What is being asked
A single number is required: how many lines below include the string "downstream".

Dataset records
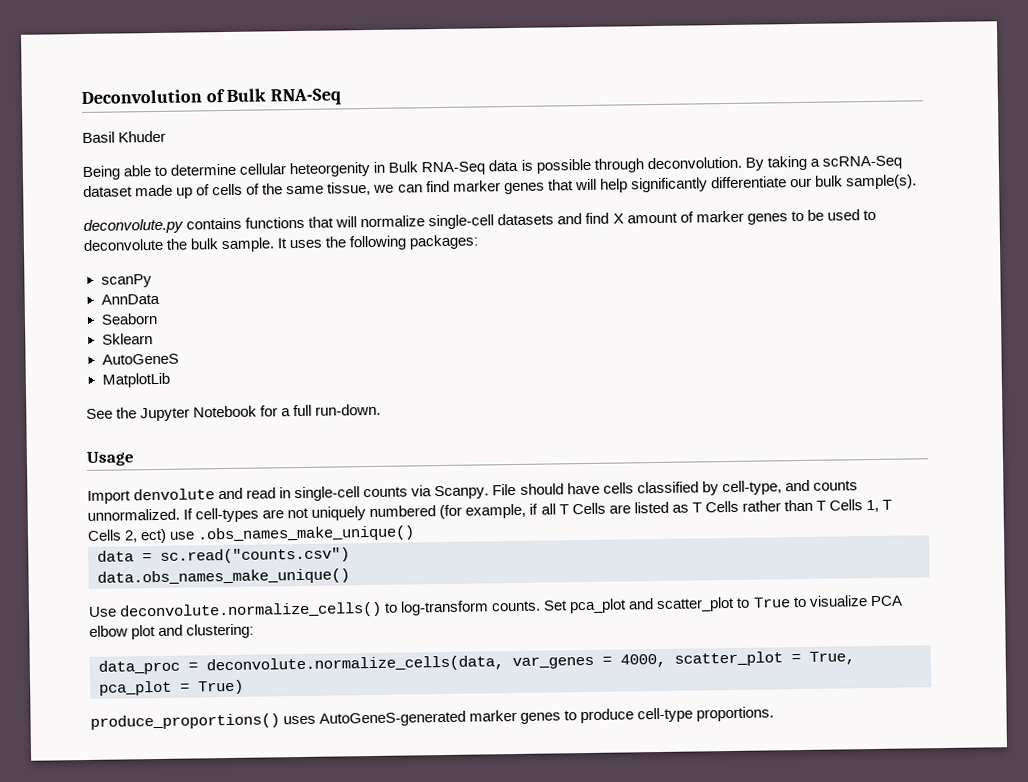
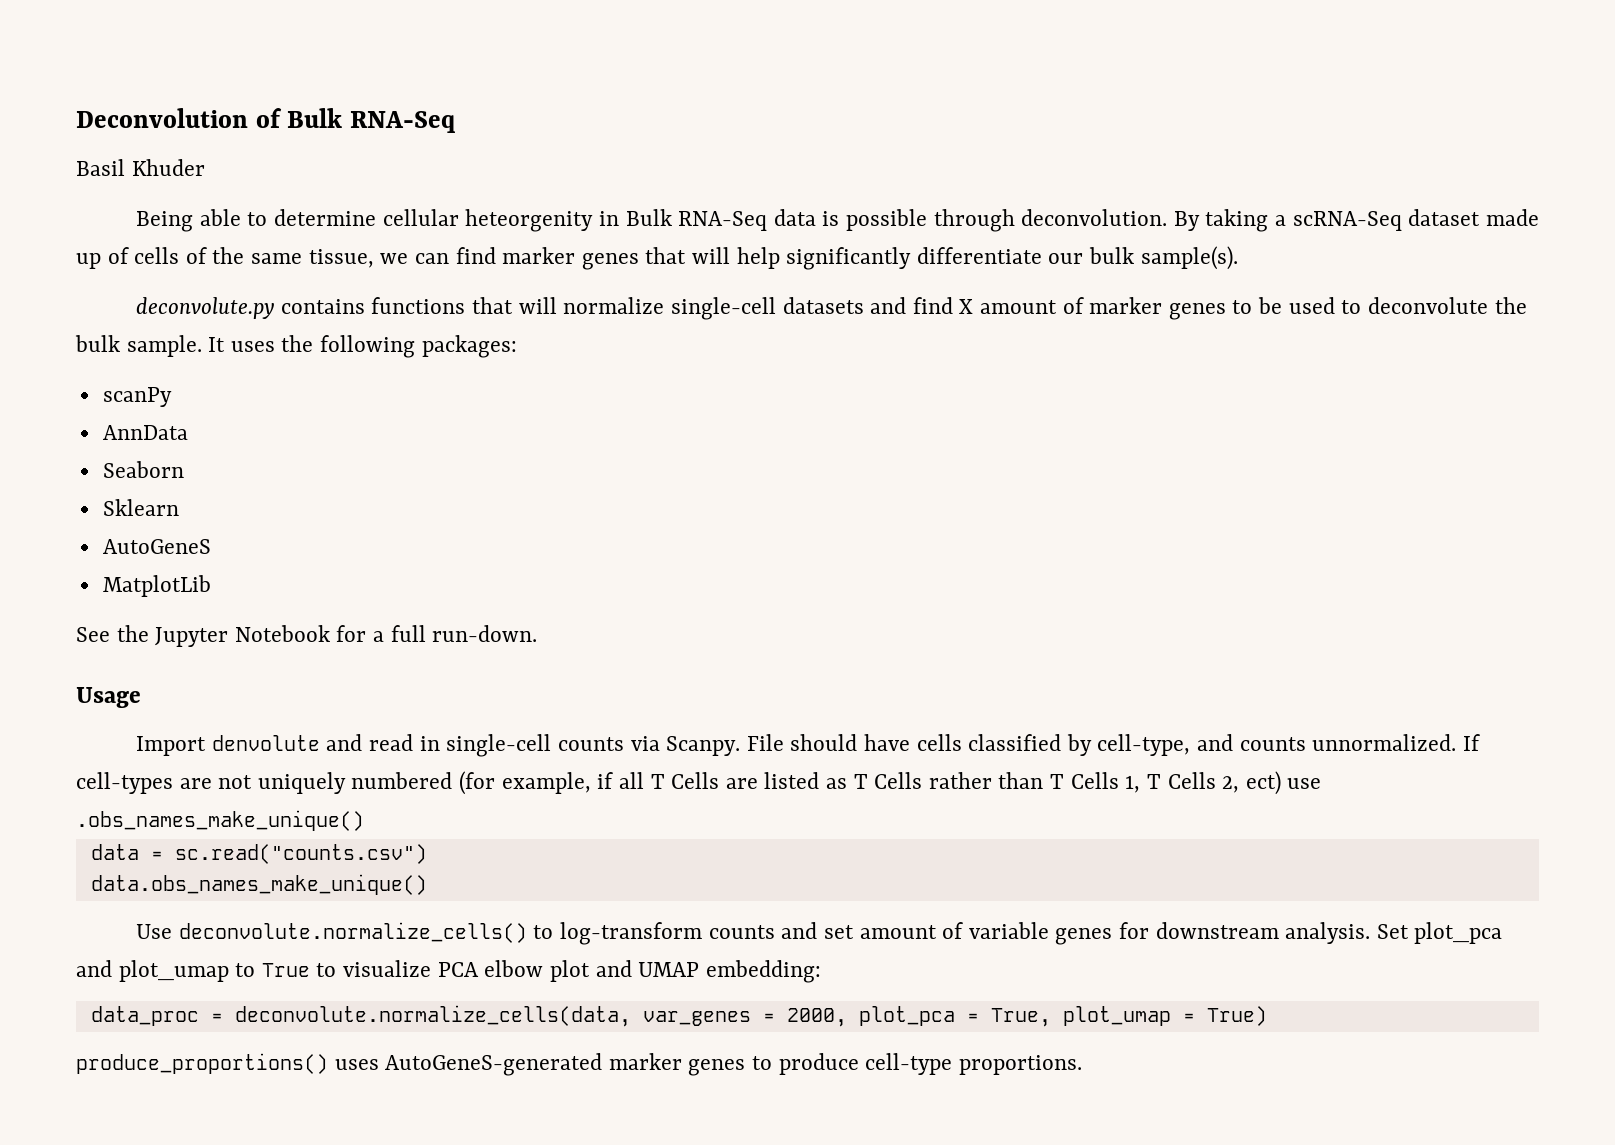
- Use deconvolute.normalize_cells() to log-transform counts. Set pca_plot and scatter_plot to True to visualize PCA elbow plot and clustering:
+ Use deconvolute.normalize_cells() to log-transform counts and set amount of variable genes for downstream analysis. Set plot_pca and plot_umap to True to visualize PCA elbow plot and UMAP embedding:
- data_proc = deconvolute.normalize_cells(data, var_genes = 4000, scatter_plot = True, pca_plot = True)
+ data_proc = deconvolute.normalize_cells(data, var_genes = 2000, plot_pca = True, plot_umap = True)

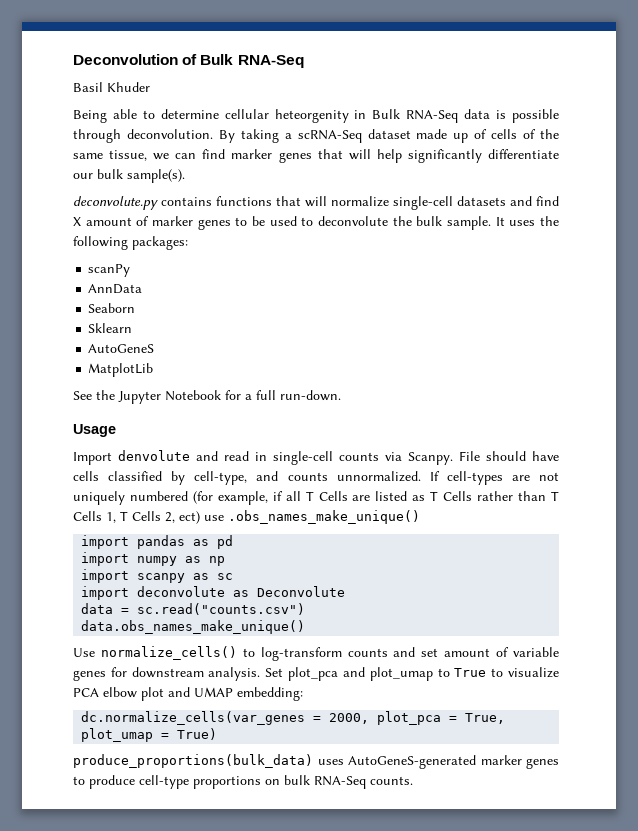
+ import pandas as pd
+ import numpy as np
+ import scanpy as sc
+ import deconvolute as Deconvolute
- Use deconvolute.normalize_cells() to log-transform counts and set amount of variable genes for downstream analysis.
+ Use normalize_cells() to log-transform counts and set amount of variable genes for downstream analysis.
- data_proc = deconvolute.normalize_cells(data, var_genes = 2000, plot_pca = True, plot_umap = True)
+ dc.normalize_cells(var_genes = 2000, plot_pca = True, plot_umap = True)
- produce_proportions() uses AutoGeneS-generated marker genes to produce cell-type proportions.
+ produce_proportions(bulk_data) uses AutoGeneS-generated marker genes to produce cell-type proportions on bulk RNA-Seq counts.

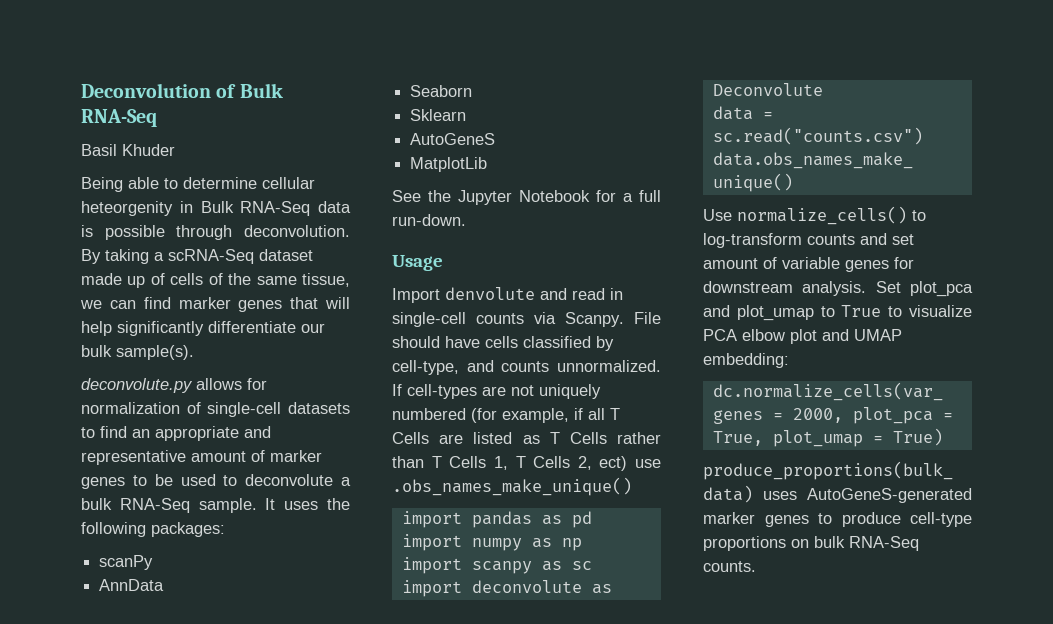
- deconvolute.py contains functions that will normalize single-cell datasets and find X amount of marker genes to be used to deconvolute the bulk sample.
+ deconvolute.py allows for normalization of single-cell datasets to find an appropriate and representative amount of marker genes to be used to deconvolute a bulk RNA-Seq sample.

Written reply
3